Version difference data:
····················

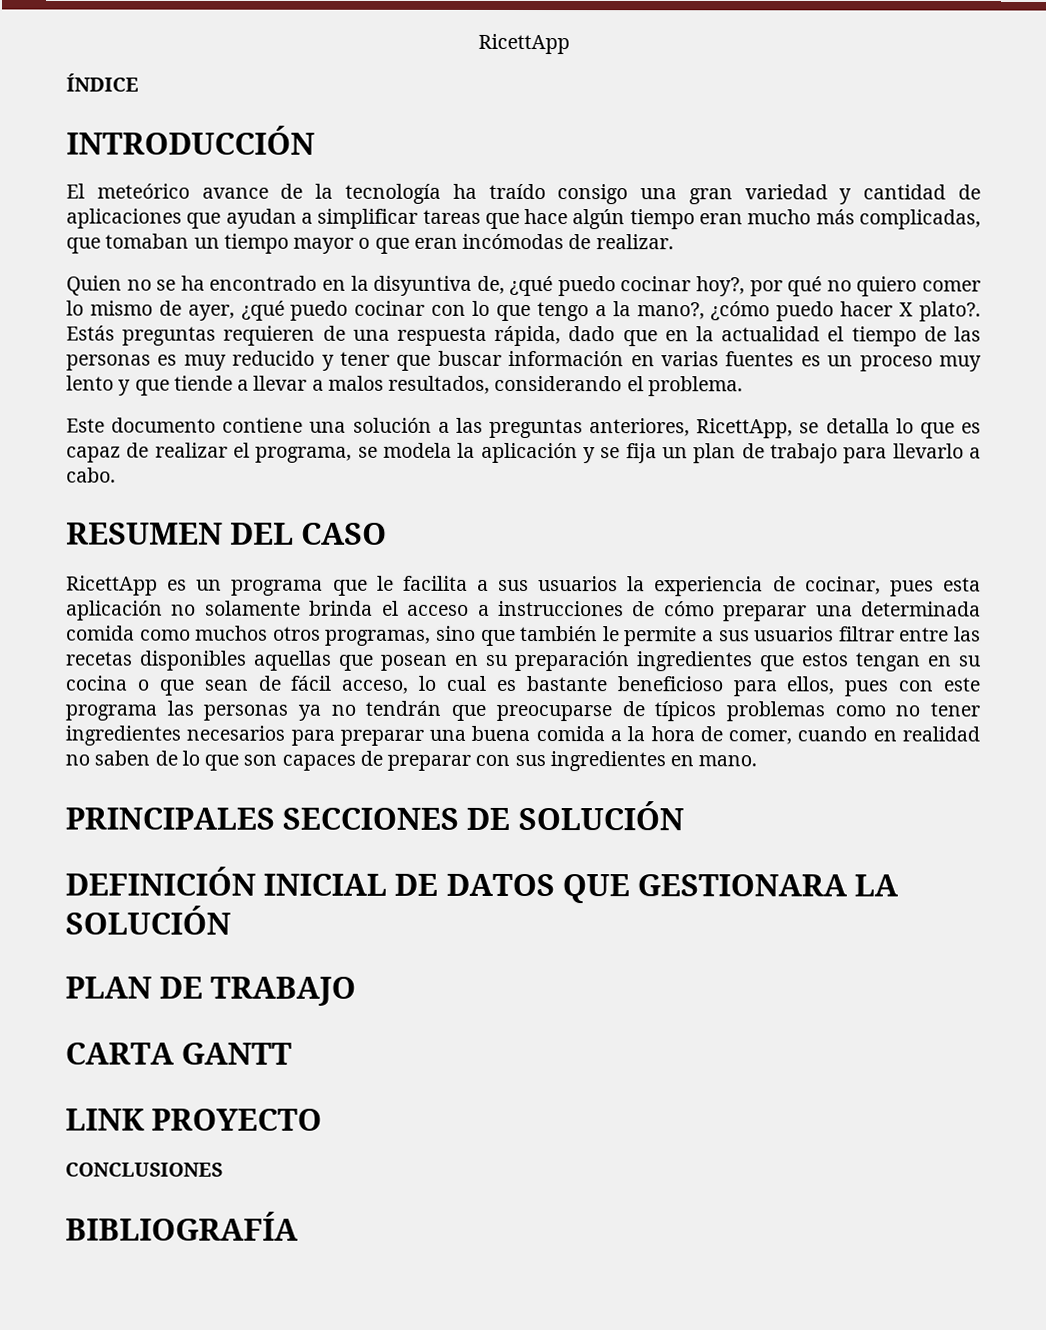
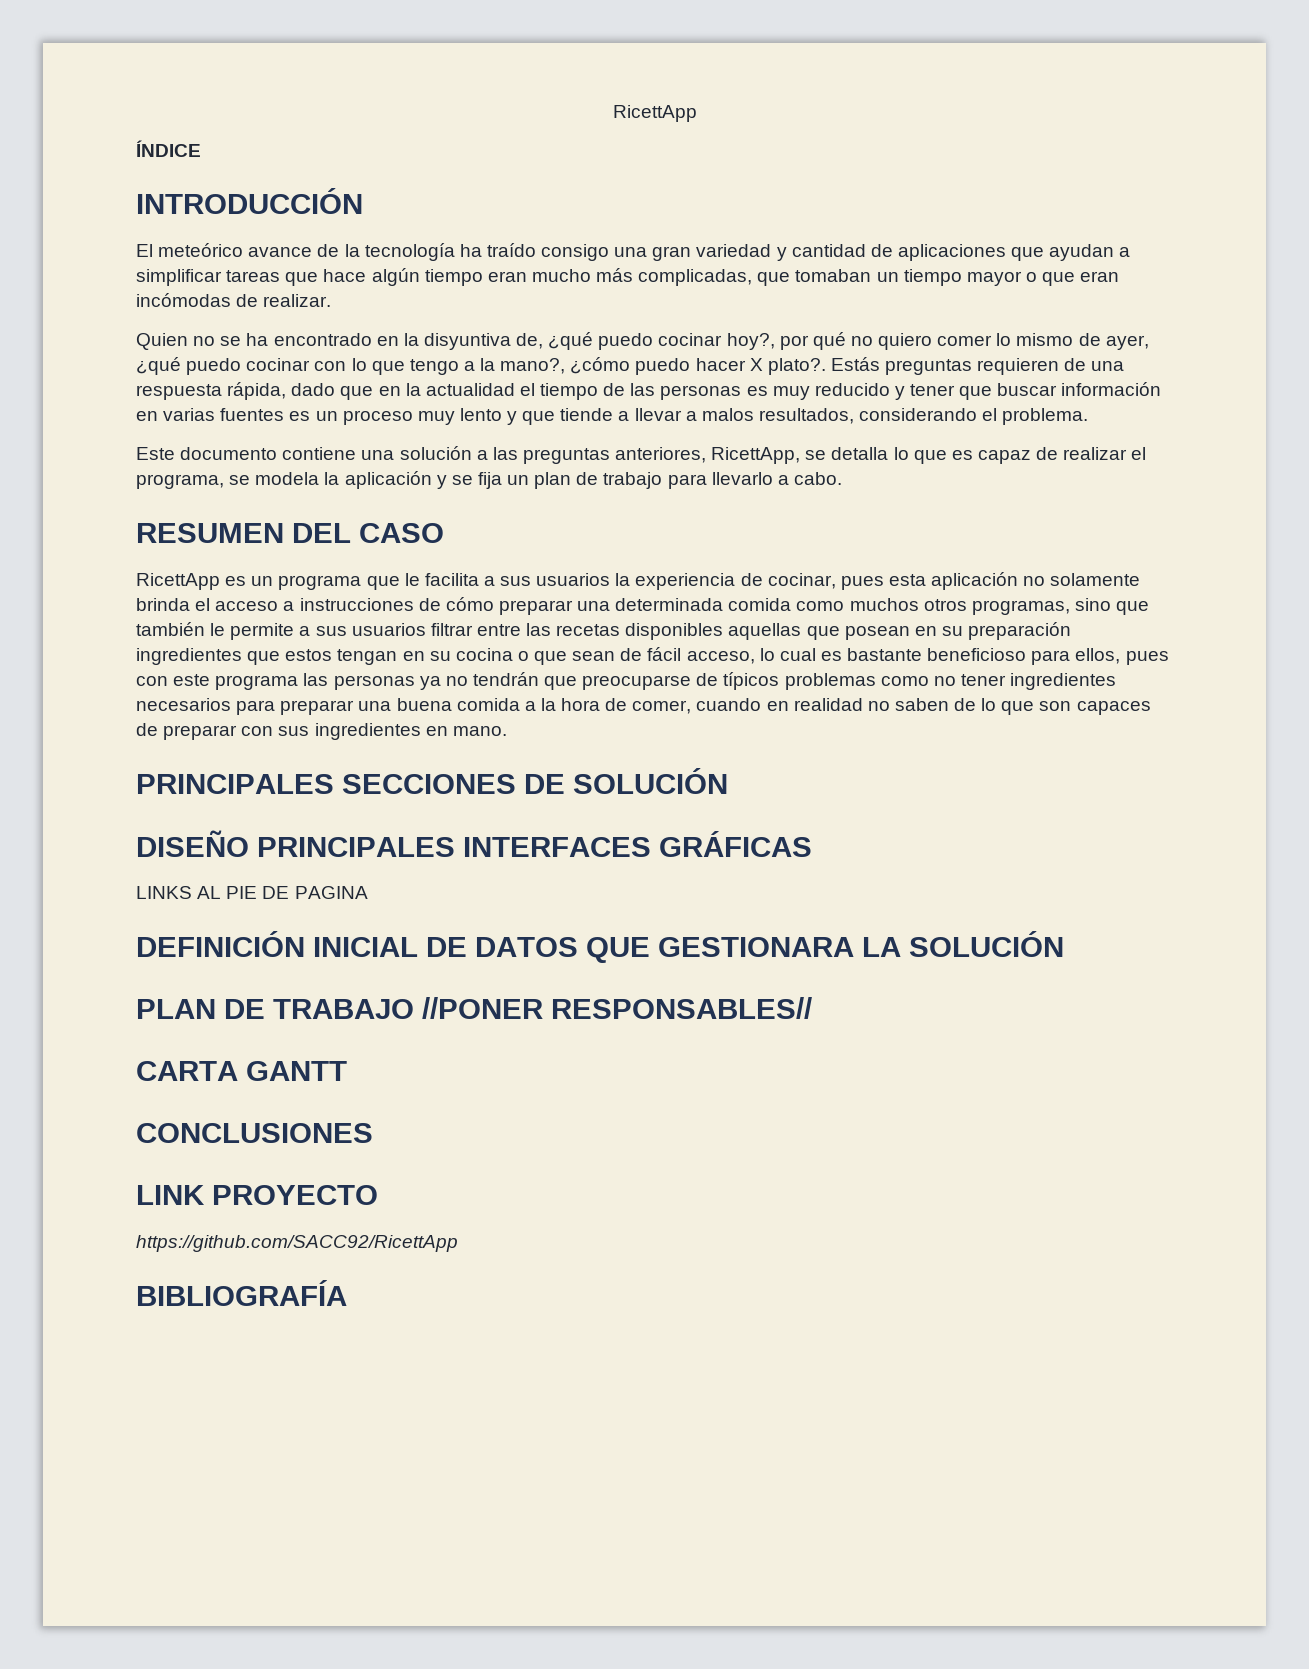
+ DISEÑO PRINCIPALES INTERFACES GRÁFICAS
+ LINKS AL PIE DE PAGINA
- PLAN DE TRABAJO
+ PLAN DE TRABAJO //PONER RESPONSABLES//
+ CONCLUSIONES
- CONCLUSIONES
+ https://github.com/SACC92/RicettApp

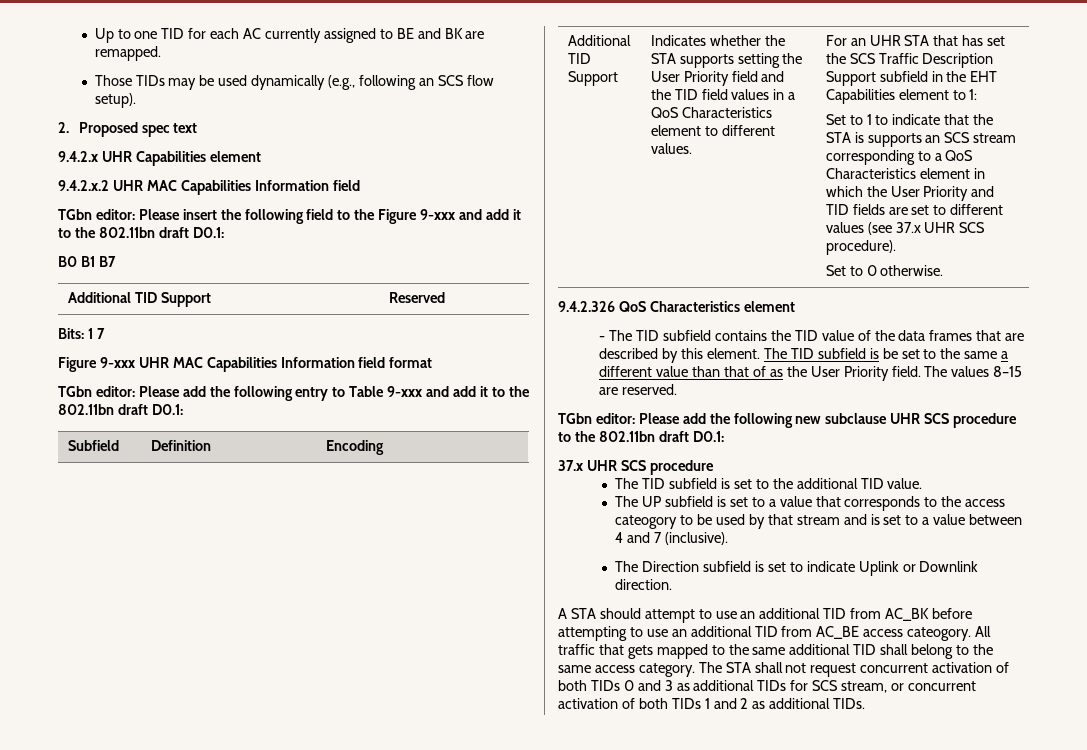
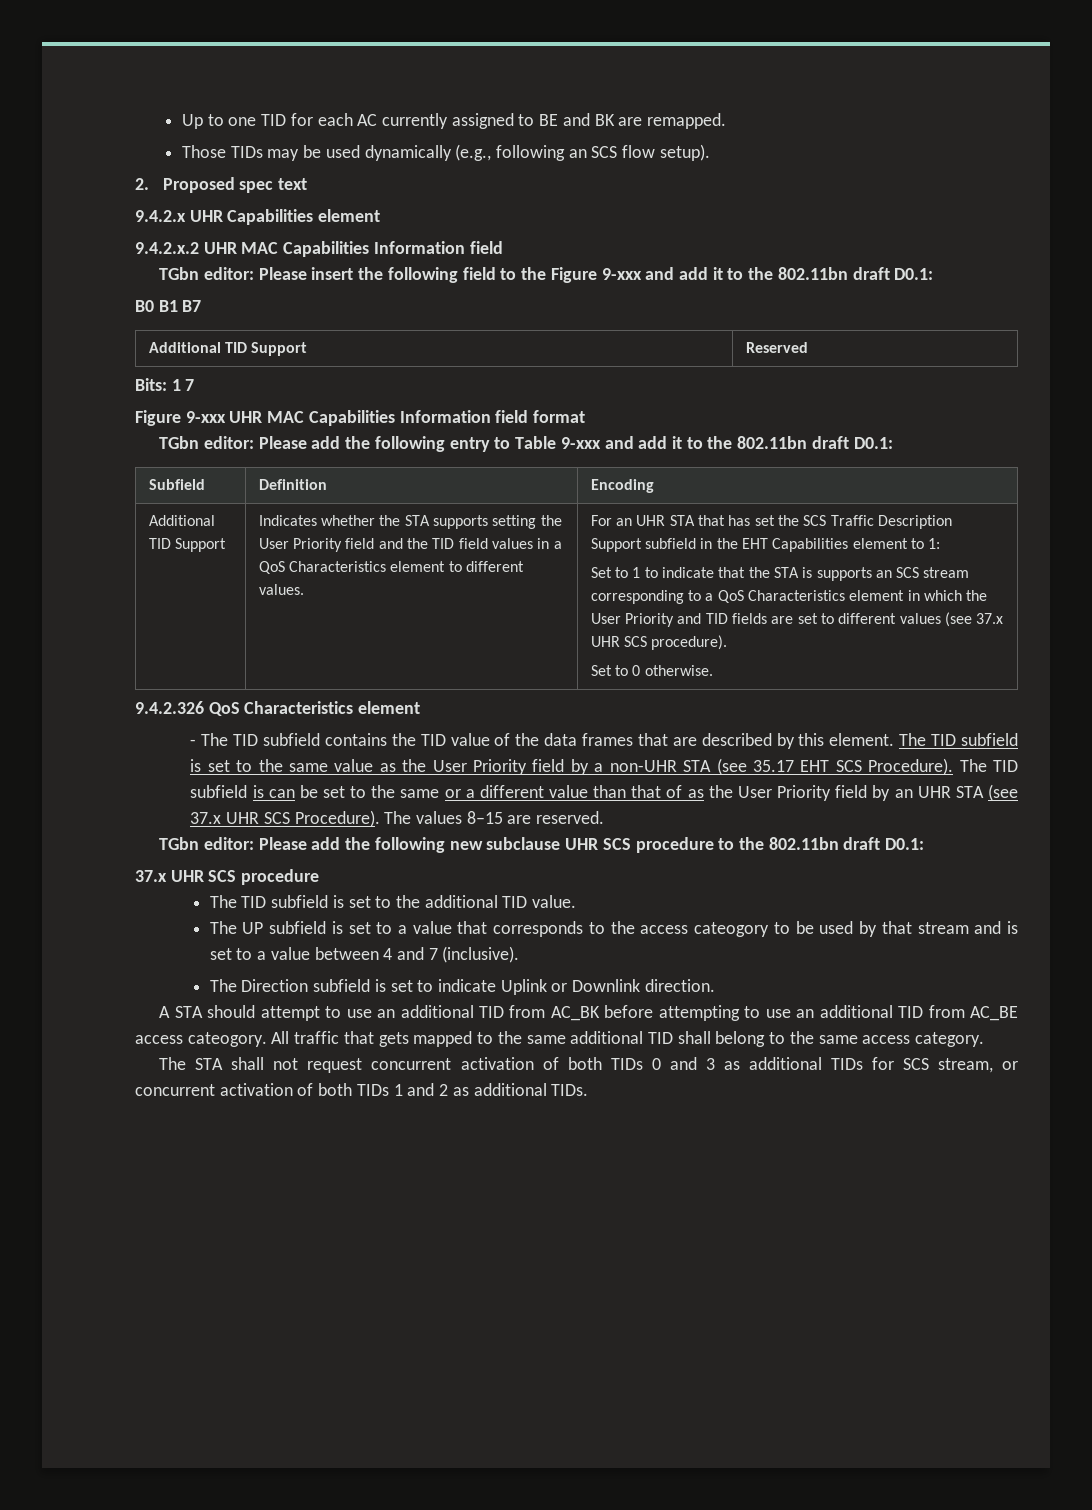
- The TID subfield is be set to the same a different value than that of as the User Priority field.
+ The TID subfield is set to the same value as the User Priority field by a non-UHR STA (see 35.17 EHT SCS Procedure). The TID subfield is can be set to the same or a different value than that of as the User Priority field by an UHR STA (see 37.x UHR SCS Procedure).
- All traffic that gets mapped to the same additional TID shall belong to the same access category. The STA shall not request concurrent activation of both TIDs 0 and 3 as additional TIDs for SCS stream, or concurrent activation of both TIDs 1 and 2 as additional TIDs.
+ All traffic that gets mapped to the same additional TID shall belong to the same access category.
+ The STA shall not request concurrent activation of both TIDs 0 and 3 as additional TIDs for SCS stream, or concurrent activation of both TIDs 1 and 2 as additional TIDs.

····················

:: WHAT THE EXERCISE ASKS ::
The result should be an exact copy of every entry above, with no pictures included.

:: TASK ANSWER ::
+ DISEÑO PRINCIPALES INTERFACES GRÁFICAS
+ LINKS AL PIE DE PAGINA
- PLAN DE TRABAJO
+ PLAN DE TRABAJO //PONER RESPONSABLES//
+ CONCLUSIONES
- CONCLUSIONES
+ https://github.com/SACC92/RicettApp

- The TID subfield is be set to the same a different value than that of as the User Priority field.
+ The TID subfield is set to the same value as the User Priority field by a non-UHR STA (see 35.17 EHT SCS Procedure). The TID subfield is can be set to the same or a different value than that of as the User Priority field by an UHR STA (see 37.x UHR SCS Procedure).
- All traffic that gets mapped to the same additional TID shall belong to the same access category. The STA shall not request concurrent activation of both TIDs 0 and 3 as additional TIDs for SCS stream, or concurrent activation of both TIDs 1 and 2 as additional TIDs.
+ All traffic that gets mapped to the same additional TID shall belong to the same access category.
+ The STA shall not request concurrent activation of both TIDs 0 and 3 as additional TIDs for SCS stream, or concurrent activation of both TIDs 1 and 2 as additional TIDs.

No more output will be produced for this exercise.